Material provided →

::::

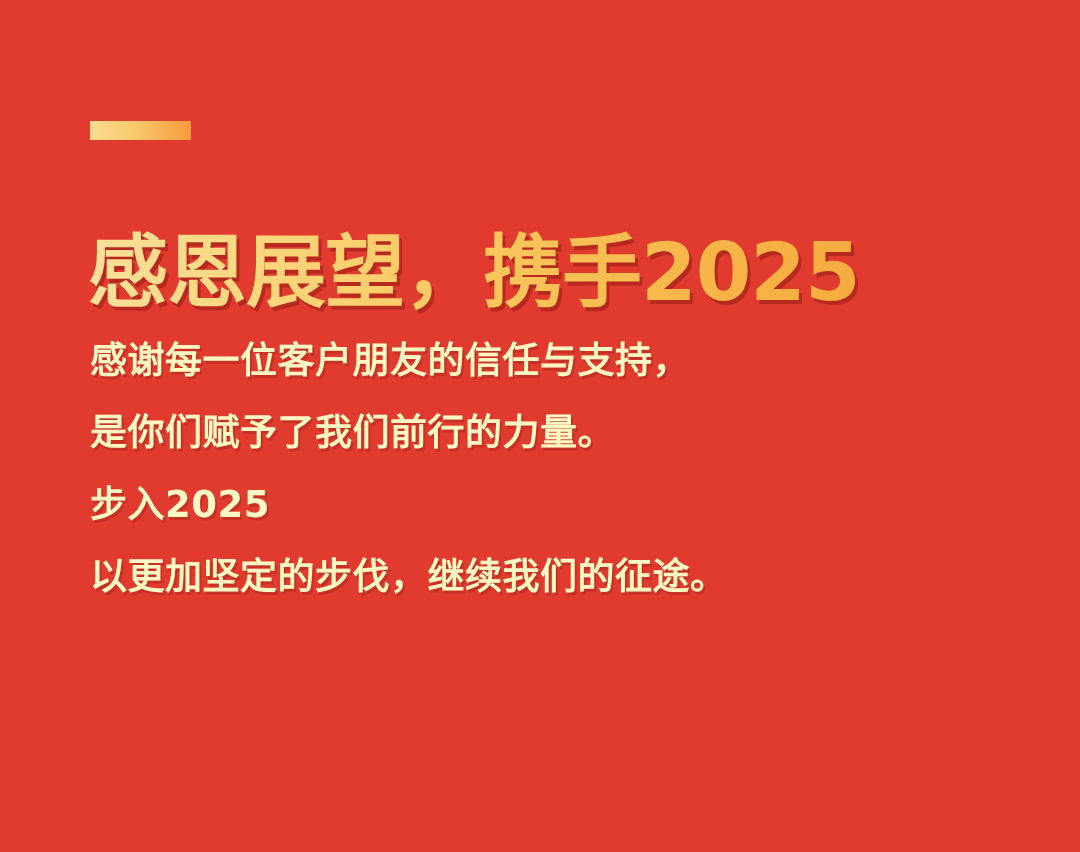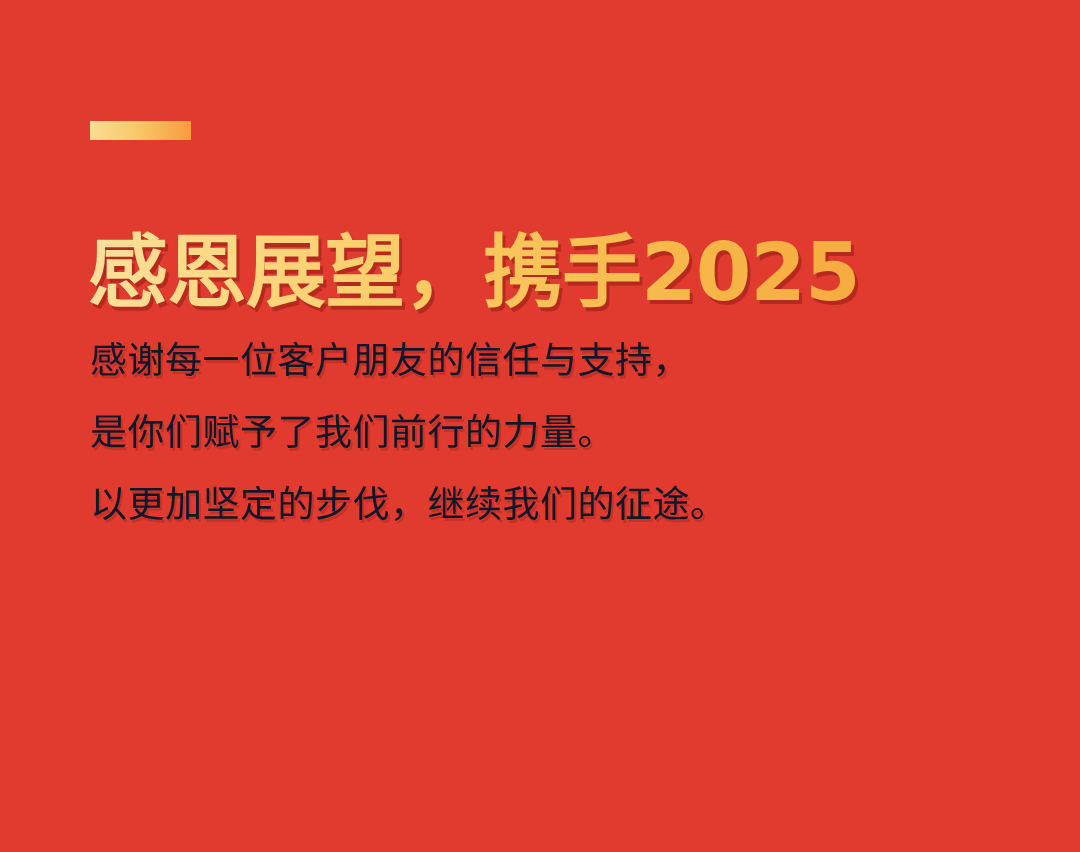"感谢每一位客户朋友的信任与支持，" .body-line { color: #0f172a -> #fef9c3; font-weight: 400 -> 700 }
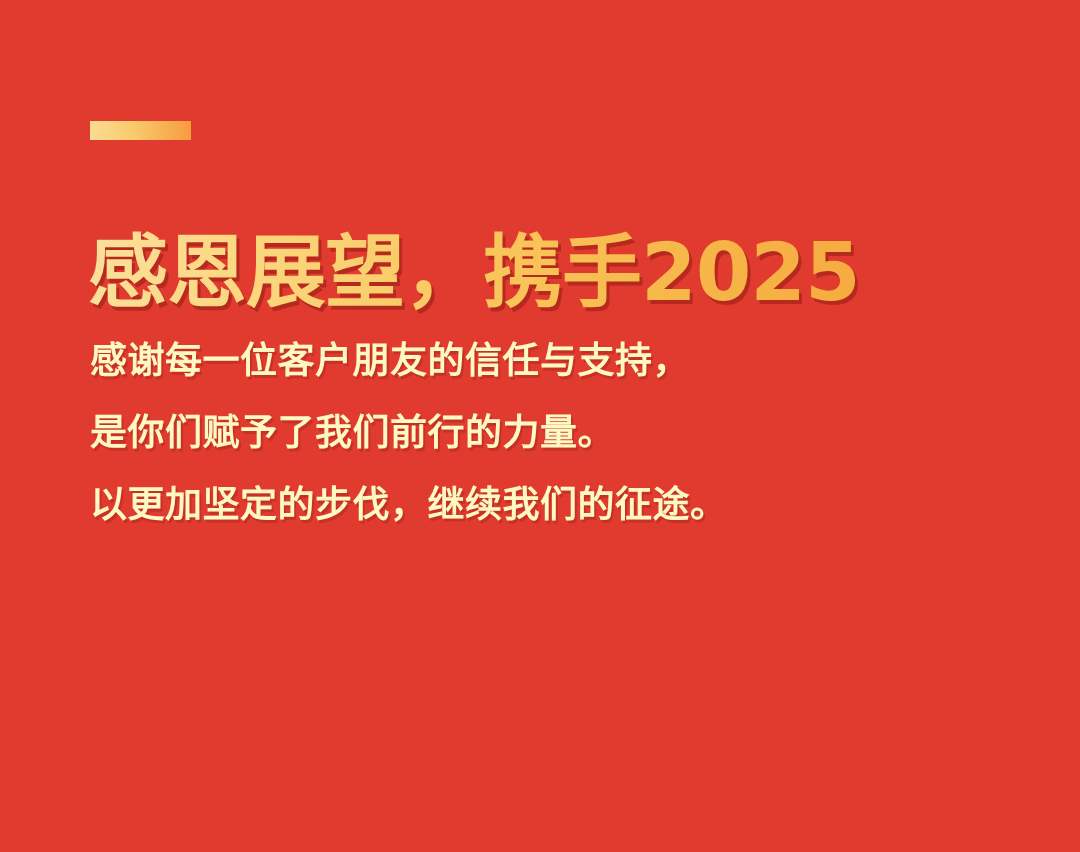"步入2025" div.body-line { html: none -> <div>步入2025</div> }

::::

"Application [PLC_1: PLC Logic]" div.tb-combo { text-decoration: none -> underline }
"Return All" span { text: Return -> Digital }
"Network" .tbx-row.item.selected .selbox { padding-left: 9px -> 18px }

::::

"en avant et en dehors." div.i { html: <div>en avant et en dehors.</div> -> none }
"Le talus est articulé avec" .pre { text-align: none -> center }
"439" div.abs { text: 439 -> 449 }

::::

Problem to solve → Write out, word for word, the stretch of entries that begins at the line with "color: #0f172a ->" and ends at the line with "html: none ->". Pictures do not belong in it.

Result of this exercise →
"感谢每一位客户朋友的信任与支持，" .body-line { color: #0f172a -> #fef9c3; font-weight: 400 -> 700 }
"步入2025" div.body-line { html: none -> <div>步入2025</div> }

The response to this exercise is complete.